The Hobbit: The Desolation of Smaug

"If in fact you find a sleeping dragon down there...don't waken it."   - Balin

release year: 2013
genre: fantasy
viewing setting: home Bluray 4/29/18 and theater 12/24/13

synopsis: As Bilbo and the dwarves get closer to the dragon's mountain, other events are also afoot.

impressions: These movies may not be perfect adaptations of the written source material, but they will never be bad or lack entertainment value. As before, the filmmakers have woven together the original novel, supplemental material written later by Tolkien, and a bit of original stuff to make a rip-roaring adventure that's a hell of a lot of fun to watch. Among the cool settings here are an insular elven kingdom built inside trees and an intricate dwarven palace with halls, forges, and of course millions of gold coins serving as a bed for a huge dragon. The dragon looks great (and sounds both intelligent and evil) and there's also the hint of another, greater evil, the impending return of Sauron. One of these movies wouldn't be complete without some battles, and they're here; the highlight is the running fight as the orcs chase the dwarves, who are floating down the river in barrels, while two elves chasd everyone else and deal death as they run, leap, and bounce off of everything and everyone.
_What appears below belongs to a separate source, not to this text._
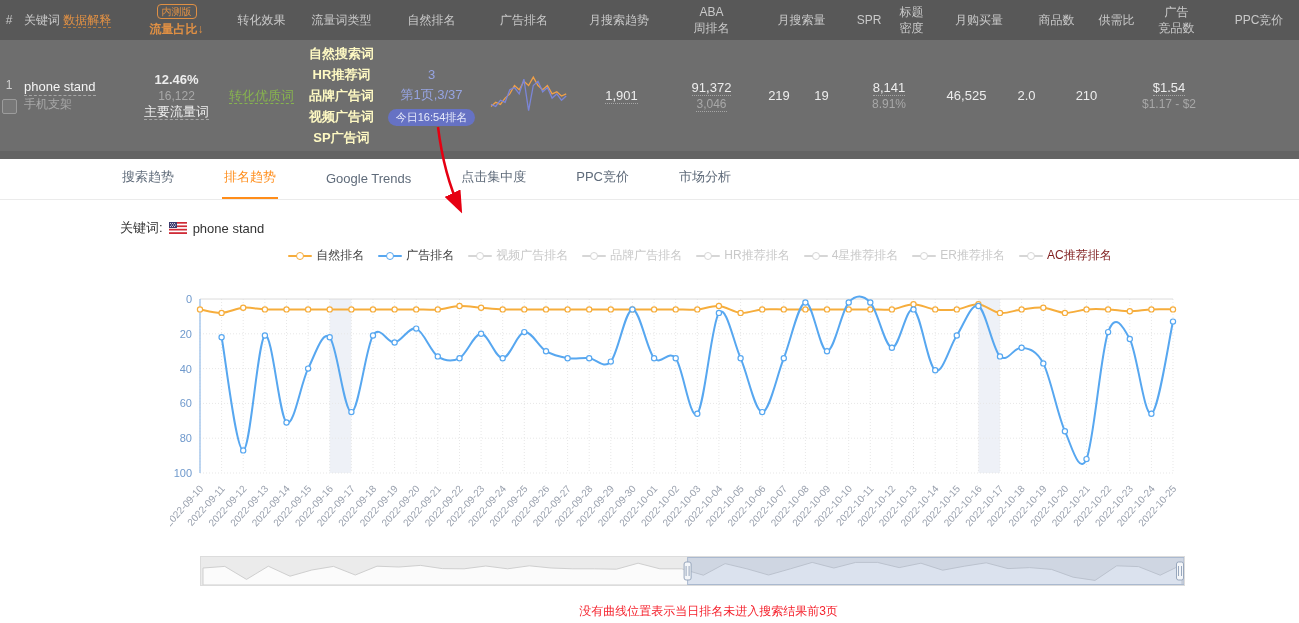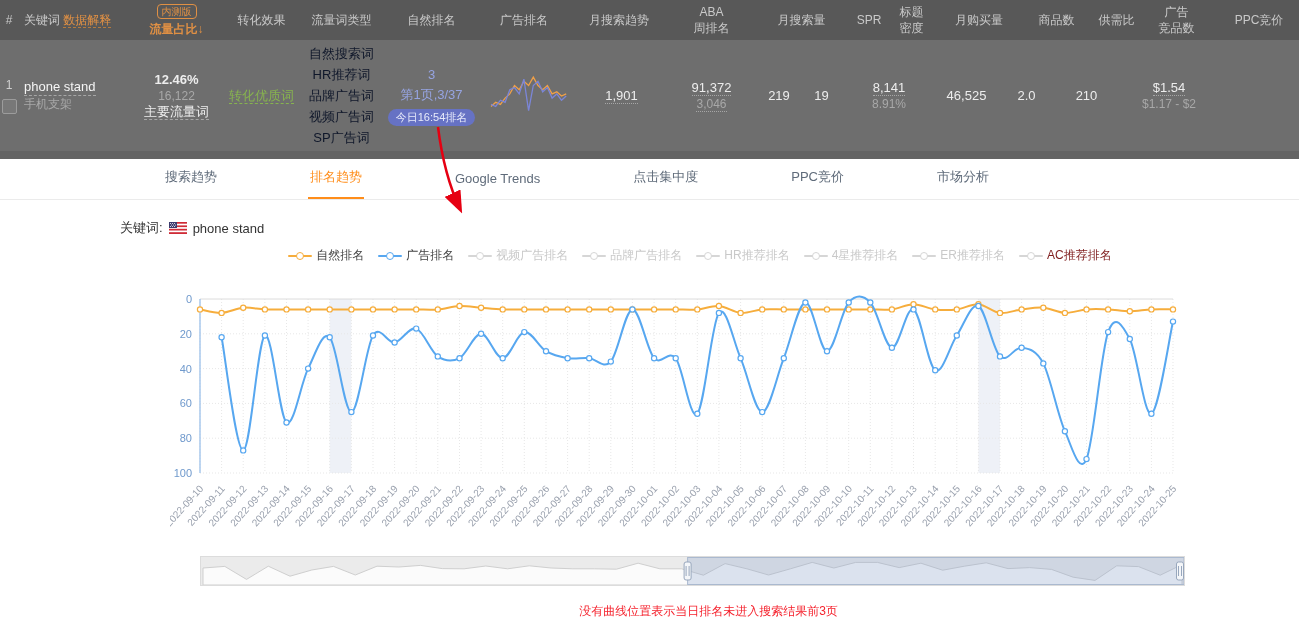"自然搜索词" .wtype div { color: #0f172a -> #fef9c3; font-weight: none -> bold }
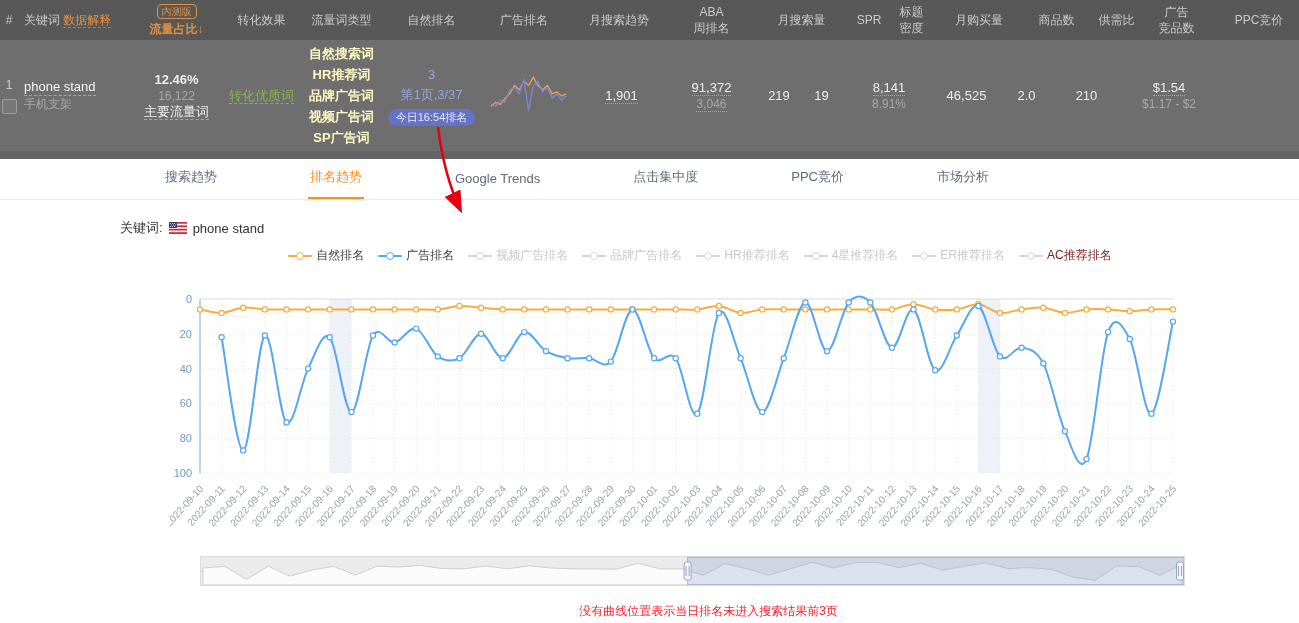"搜索趋势" .tab { margin-left: 43px -> none }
acting: There are a LOT of people here, and a few standouts. Martin Freeman is Bilbo, the reluctant (and sometimes incompetent) burglar who saves the day on several occasions. Richard Armitage is Thorin, leader of the dwarves on their quest. Ian McKellen is Gandalf, the wizard who always knows more than he tells everyone else about. Benedict Cumberbatch provides the sinister yet regal voice of the dragon Smaug. Luke Evans is Bard the bowman, who cares about the welfare of the common people and realizes what will happen if the dragon is agitated. Manu Bennett is the mean, scarred orc chief Azog. Evangeline Lilly is the (non-canon) elf warrior-woman Tauriel, who tends to think for herself instead of blindly obeying orders. Orlando Bloom reappears as the elf Legolas, who's deadly in battle. Lee Pace is Legloas' father the Elvenking, who's kind of a jackass. Aidan Turner is memorable as the dwarf Fili, who develops a crush on the elf Tauriel. There are many others, but I'm not writing an essay here.

final word: Another grand and lengthy chapter in a fantasy epic; I don't think an overall better job could have been done adapting these to the big screen.